-------- Task material

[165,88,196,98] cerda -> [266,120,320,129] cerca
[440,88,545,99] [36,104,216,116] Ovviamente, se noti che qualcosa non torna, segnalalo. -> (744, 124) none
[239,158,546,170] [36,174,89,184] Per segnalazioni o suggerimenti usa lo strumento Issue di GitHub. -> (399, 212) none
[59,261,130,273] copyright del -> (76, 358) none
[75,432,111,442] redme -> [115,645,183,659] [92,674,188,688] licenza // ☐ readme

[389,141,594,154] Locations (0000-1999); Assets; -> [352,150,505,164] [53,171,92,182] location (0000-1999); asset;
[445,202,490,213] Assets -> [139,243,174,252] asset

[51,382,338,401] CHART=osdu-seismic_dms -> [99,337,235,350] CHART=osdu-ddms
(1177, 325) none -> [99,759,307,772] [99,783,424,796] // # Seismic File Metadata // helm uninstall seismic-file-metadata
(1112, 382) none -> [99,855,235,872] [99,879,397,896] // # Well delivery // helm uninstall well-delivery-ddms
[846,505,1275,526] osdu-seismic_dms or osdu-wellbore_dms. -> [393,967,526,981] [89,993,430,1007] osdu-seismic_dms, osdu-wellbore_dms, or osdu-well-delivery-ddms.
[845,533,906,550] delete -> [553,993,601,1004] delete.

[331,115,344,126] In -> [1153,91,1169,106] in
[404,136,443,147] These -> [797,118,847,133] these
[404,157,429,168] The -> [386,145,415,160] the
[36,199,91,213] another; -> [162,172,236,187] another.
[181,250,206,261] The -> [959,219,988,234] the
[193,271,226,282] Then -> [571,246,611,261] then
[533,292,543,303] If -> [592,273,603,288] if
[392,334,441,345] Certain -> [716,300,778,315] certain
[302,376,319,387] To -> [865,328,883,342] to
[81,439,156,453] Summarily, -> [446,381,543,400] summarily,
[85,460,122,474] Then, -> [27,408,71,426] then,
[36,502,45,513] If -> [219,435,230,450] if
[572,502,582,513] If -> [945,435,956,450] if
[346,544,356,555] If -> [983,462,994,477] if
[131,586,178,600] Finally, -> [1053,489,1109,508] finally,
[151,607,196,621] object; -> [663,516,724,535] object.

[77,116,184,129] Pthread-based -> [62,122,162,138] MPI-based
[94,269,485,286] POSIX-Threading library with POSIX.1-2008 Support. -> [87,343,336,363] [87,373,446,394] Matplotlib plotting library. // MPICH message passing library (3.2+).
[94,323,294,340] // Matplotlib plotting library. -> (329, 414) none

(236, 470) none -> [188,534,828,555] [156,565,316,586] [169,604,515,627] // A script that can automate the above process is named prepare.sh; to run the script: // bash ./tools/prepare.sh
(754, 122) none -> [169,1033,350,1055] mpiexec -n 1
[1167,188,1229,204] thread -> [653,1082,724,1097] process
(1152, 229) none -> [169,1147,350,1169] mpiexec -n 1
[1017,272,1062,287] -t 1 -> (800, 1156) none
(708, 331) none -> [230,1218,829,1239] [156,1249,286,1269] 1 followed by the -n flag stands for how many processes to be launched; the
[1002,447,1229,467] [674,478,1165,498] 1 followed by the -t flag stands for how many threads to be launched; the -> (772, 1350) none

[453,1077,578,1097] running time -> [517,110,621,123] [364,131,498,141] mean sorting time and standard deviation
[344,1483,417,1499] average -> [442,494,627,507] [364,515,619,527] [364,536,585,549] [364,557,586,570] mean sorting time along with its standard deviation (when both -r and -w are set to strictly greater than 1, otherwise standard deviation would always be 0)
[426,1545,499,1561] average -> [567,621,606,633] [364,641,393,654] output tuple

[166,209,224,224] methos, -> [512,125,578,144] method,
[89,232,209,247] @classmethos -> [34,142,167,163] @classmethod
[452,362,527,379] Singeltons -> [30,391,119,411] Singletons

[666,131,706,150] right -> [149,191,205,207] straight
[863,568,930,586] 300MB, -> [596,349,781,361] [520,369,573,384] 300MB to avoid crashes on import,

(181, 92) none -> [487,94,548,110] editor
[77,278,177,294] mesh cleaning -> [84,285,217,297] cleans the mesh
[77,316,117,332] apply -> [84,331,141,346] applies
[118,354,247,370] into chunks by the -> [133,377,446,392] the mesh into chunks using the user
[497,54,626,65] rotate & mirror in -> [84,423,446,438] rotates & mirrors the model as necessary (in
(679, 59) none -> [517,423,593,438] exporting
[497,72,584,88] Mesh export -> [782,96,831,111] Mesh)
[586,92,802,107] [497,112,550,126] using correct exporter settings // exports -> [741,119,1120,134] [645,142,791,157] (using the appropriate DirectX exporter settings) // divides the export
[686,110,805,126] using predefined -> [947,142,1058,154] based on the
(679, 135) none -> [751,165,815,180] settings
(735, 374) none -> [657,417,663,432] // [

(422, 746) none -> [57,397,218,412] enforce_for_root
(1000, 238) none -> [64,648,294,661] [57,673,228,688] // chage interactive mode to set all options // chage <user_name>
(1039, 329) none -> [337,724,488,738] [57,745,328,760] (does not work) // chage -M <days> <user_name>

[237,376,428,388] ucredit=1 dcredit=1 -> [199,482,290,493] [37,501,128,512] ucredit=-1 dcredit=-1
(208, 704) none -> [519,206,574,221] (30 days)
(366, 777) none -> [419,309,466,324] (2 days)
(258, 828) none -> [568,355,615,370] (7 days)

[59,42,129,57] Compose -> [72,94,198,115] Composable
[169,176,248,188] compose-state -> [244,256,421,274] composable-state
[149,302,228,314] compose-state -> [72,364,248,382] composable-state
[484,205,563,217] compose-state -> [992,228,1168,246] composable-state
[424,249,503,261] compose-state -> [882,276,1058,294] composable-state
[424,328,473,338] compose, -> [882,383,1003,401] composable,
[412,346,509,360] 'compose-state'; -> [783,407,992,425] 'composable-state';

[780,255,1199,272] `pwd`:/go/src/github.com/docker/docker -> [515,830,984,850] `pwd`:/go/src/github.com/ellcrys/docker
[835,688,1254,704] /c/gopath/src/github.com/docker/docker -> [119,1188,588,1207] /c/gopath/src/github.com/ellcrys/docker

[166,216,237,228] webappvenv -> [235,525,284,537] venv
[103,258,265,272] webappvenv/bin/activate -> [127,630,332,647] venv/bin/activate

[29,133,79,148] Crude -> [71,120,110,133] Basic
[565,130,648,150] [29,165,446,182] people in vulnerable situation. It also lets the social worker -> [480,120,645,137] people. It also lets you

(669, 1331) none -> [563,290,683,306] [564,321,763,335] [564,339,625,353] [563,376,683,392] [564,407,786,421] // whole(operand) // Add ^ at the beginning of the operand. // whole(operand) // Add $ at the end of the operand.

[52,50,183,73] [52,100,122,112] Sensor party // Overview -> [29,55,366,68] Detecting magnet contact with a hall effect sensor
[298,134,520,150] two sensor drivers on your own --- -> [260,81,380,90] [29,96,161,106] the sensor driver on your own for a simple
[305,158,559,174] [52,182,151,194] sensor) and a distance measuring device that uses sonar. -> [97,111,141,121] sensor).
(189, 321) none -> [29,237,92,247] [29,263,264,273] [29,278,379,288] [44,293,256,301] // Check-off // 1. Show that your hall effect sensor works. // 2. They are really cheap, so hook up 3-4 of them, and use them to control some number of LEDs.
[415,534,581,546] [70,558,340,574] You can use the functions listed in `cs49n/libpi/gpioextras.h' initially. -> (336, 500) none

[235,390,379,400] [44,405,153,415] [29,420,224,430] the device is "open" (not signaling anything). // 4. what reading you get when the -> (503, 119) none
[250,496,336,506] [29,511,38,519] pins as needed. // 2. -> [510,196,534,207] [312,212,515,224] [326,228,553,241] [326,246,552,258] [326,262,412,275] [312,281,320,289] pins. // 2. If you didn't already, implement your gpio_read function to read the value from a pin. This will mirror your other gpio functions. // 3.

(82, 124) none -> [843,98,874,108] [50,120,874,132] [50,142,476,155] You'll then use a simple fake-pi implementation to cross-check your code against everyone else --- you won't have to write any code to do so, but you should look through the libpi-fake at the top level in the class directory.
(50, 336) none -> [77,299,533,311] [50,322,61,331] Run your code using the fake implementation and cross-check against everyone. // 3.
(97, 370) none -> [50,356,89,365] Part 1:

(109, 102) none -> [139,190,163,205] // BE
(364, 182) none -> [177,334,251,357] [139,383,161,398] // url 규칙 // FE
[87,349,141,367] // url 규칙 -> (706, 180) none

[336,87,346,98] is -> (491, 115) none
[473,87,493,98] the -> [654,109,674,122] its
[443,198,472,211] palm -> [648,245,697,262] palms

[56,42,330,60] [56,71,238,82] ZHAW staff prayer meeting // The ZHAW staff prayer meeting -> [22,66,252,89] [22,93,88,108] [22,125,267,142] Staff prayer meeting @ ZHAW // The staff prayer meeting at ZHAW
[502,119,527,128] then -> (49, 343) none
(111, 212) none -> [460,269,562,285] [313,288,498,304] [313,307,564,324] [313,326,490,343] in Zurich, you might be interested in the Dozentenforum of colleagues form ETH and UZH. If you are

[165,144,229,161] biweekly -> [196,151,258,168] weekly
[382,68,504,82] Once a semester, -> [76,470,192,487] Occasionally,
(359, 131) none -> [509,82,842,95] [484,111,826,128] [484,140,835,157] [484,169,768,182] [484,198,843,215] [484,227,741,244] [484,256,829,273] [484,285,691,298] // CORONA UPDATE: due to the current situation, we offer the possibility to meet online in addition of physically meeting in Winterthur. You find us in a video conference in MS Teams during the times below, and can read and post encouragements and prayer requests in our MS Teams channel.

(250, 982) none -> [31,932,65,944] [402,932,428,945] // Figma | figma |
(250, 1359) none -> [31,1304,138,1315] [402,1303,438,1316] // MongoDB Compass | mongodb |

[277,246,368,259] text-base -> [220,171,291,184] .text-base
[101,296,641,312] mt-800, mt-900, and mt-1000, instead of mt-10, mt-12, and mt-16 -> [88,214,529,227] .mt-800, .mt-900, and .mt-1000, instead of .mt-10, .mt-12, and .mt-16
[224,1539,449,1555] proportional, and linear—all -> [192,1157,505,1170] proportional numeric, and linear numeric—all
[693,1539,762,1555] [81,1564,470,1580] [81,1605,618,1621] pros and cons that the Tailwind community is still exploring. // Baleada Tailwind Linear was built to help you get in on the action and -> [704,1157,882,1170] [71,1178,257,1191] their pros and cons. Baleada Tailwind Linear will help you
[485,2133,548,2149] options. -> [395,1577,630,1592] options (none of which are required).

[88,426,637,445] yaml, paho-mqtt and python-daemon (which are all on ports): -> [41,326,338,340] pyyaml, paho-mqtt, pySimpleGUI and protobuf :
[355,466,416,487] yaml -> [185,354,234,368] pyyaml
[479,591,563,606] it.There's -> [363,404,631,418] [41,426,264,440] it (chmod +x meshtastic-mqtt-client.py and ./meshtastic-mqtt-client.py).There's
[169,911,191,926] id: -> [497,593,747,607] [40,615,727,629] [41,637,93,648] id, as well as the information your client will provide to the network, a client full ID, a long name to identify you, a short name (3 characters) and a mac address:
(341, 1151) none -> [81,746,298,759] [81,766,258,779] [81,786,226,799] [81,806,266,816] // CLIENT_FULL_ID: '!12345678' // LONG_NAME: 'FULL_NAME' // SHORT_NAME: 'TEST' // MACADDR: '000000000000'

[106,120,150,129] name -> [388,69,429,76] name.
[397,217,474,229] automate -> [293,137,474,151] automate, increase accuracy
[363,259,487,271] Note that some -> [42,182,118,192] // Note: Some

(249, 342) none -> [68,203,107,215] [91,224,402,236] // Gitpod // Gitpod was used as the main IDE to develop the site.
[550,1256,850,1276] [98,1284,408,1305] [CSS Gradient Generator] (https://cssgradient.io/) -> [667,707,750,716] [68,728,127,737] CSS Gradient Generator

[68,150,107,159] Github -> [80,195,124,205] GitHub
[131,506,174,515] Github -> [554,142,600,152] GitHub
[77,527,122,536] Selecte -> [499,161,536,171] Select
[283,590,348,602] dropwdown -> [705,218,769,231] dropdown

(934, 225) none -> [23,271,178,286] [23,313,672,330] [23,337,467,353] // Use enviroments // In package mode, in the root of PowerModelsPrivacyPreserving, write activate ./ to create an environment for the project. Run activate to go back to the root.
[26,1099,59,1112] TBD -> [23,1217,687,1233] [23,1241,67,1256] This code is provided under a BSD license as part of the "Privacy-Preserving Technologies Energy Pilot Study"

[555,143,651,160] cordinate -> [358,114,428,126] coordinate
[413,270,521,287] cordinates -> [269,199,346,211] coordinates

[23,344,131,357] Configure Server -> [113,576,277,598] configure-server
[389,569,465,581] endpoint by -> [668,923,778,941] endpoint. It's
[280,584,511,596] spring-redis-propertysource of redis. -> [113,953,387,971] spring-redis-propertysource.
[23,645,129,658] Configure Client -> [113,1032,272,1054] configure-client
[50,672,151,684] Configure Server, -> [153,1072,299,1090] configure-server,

----------------

About this exercise: Here the job is to set down exactly the lines of the material above that fall between the one with "[75,432,111,442] redme ->" and the one with "[445,202,490,213] Assets ->", inclusive, and nothing beyond them.

Task solution:
[75,432,111,442] redme -> [115,645,183,659] [92,674,188,688] licenza // ☐ readme

[389,141,594,154] Locations (0000-1999); Assets; -> [352,150,505,164] [53,171,92,182] location (0000-1999); asset;
[445,202,490,213] Assets -> [139,243,174,252] asset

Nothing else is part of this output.